Prompt:
Please filter the entries and return only the lines that include "number".

+-------+

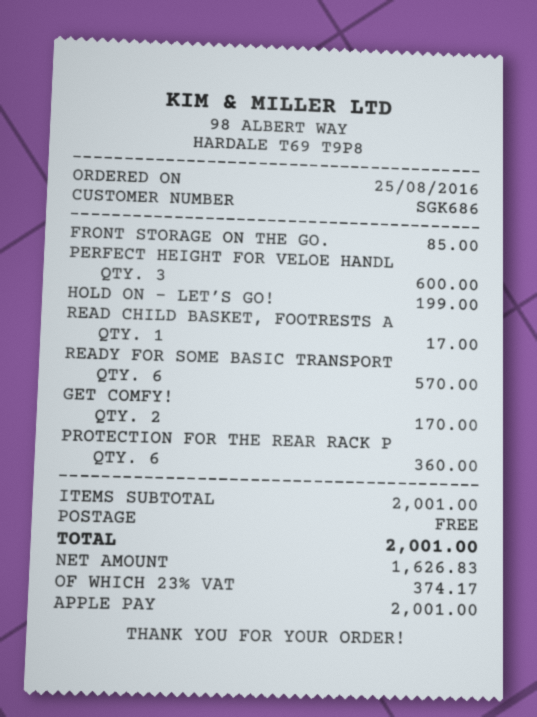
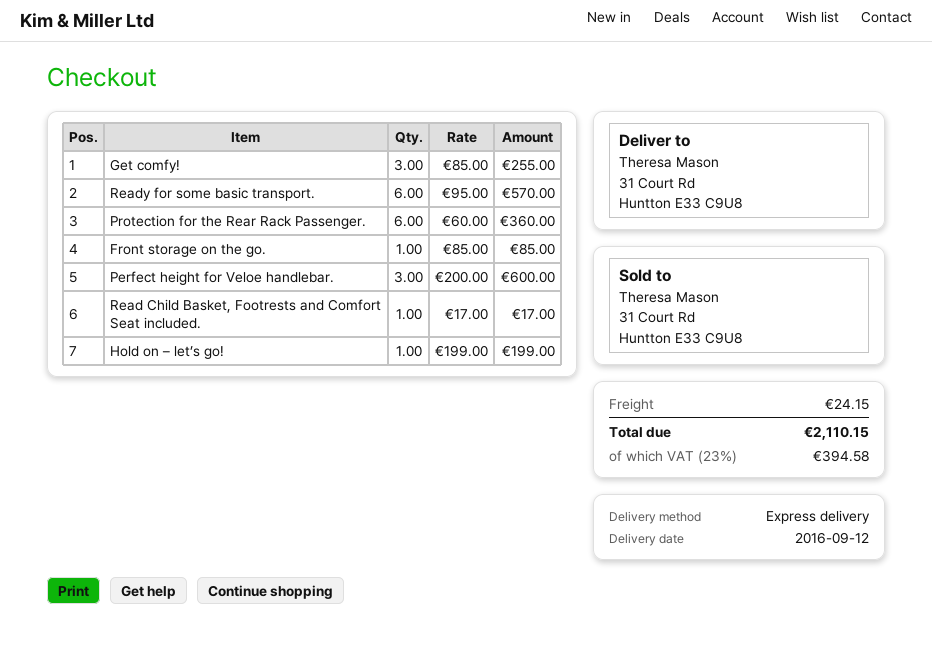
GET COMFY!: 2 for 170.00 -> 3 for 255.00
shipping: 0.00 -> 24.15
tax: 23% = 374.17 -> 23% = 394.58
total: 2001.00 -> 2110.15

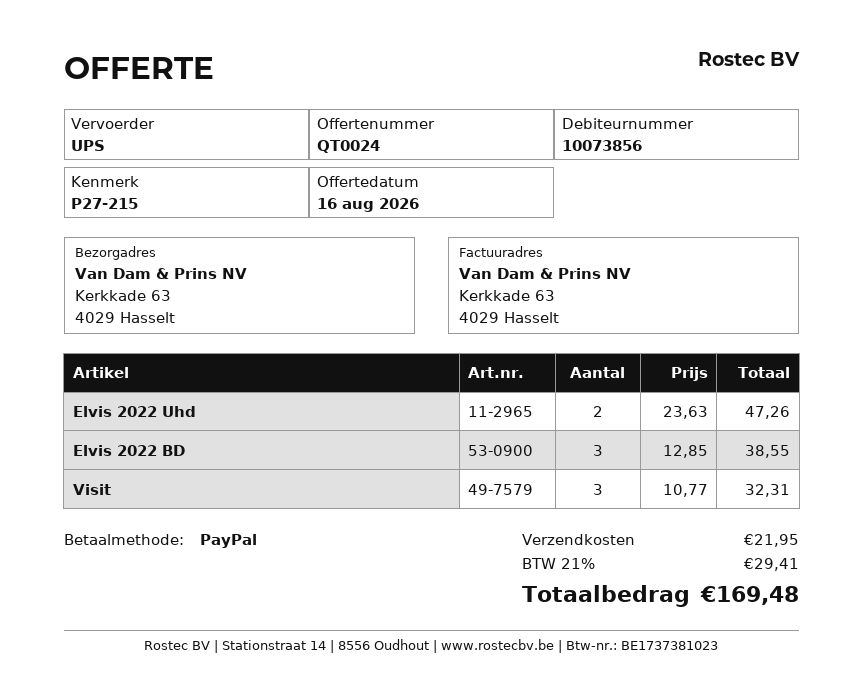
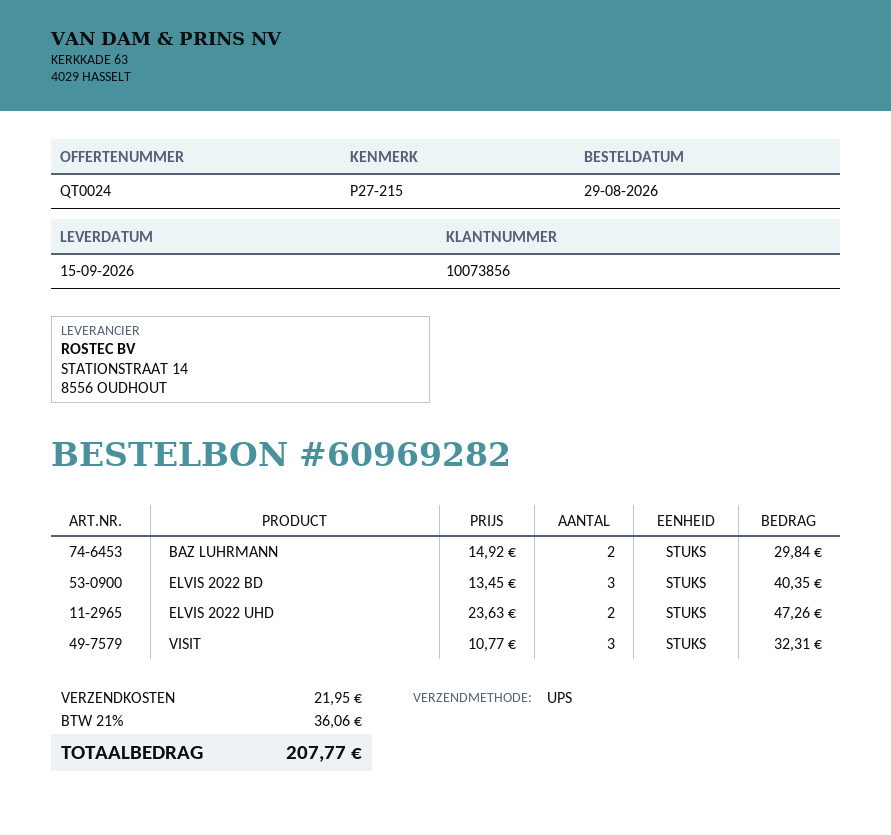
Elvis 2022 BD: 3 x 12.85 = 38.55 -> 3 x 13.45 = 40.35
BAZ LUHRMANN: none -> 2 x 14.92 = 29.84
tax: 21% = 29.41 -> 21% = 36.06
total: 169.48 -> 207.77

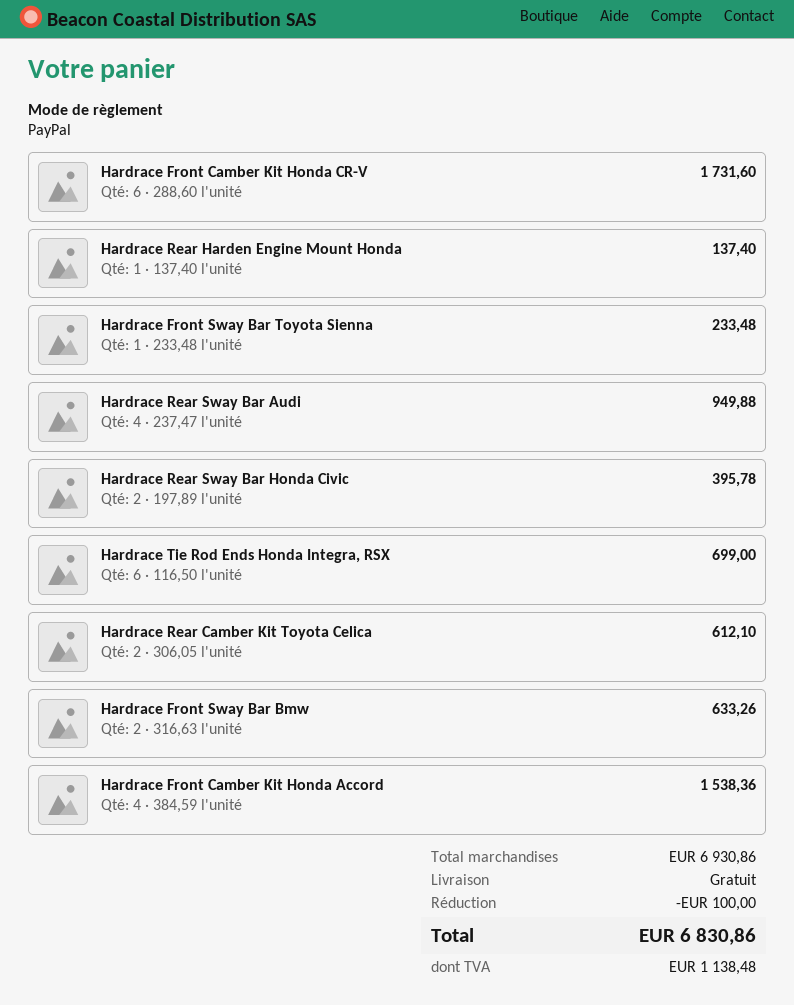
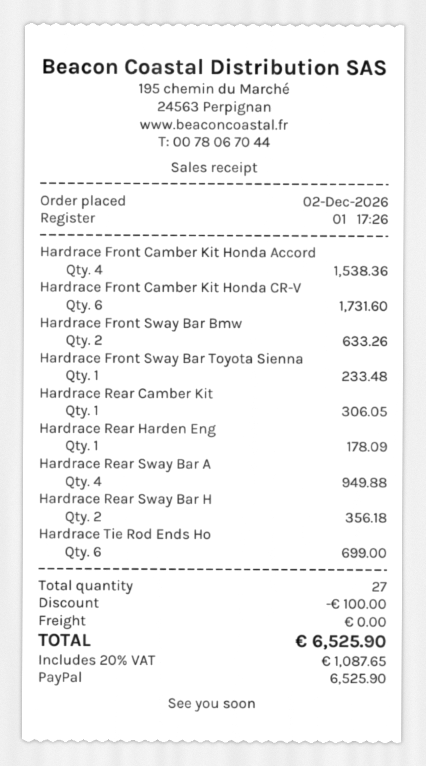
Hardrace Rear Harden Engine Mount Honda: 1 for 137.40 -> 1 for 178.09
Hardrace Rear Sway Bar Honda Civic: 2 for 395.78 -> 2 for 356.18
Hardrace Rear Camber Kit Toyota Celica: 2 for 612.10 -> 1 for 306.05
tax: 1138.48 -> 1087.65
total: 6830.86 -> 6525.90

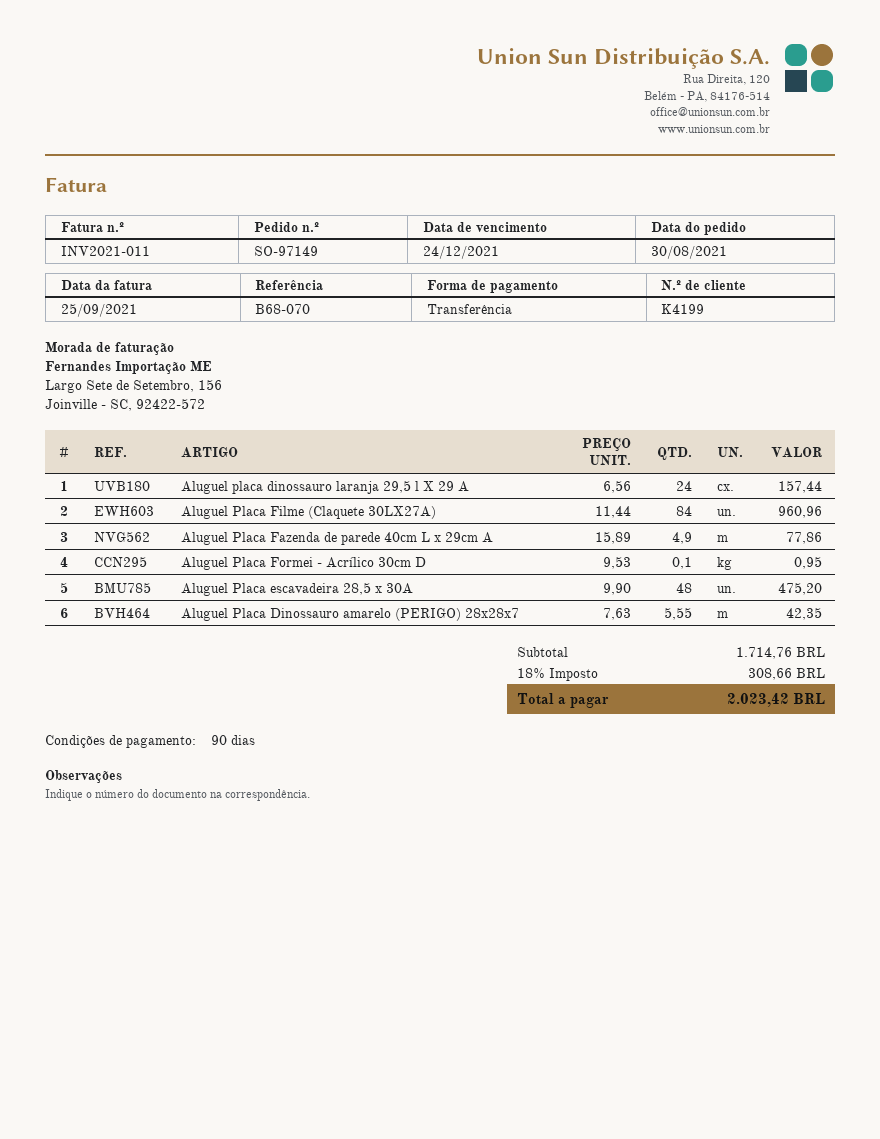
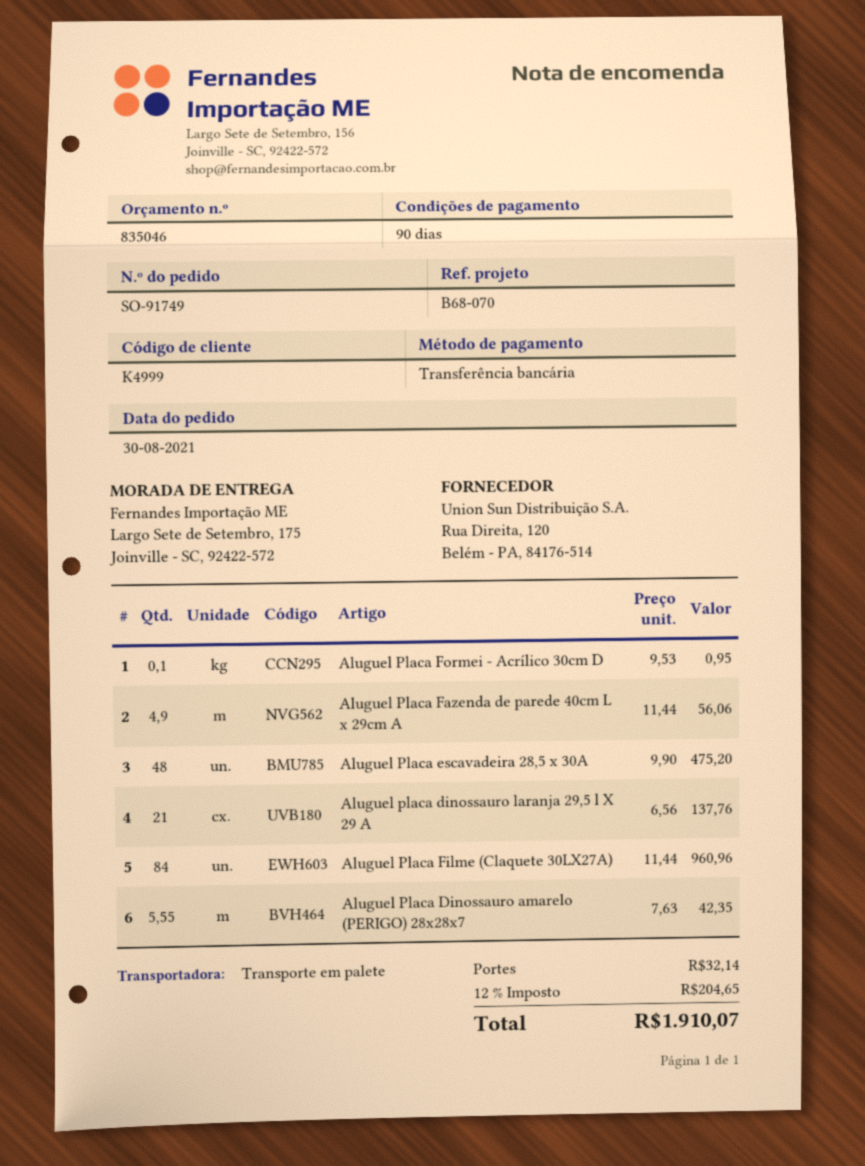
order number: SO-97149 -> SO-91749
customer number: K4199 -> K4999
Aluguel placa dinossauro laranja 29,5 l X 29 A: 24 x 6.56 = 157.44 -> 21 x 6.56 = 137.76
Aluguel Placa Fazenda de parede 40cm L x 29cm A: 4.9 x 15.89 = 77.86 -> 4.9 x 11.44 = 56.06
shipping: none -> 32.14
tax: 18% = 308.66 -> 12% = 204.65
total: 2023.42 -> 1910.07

+-------+

Result of the task:
order number: SO-97149 -> SO-91749
customer number: K4199 -> K4999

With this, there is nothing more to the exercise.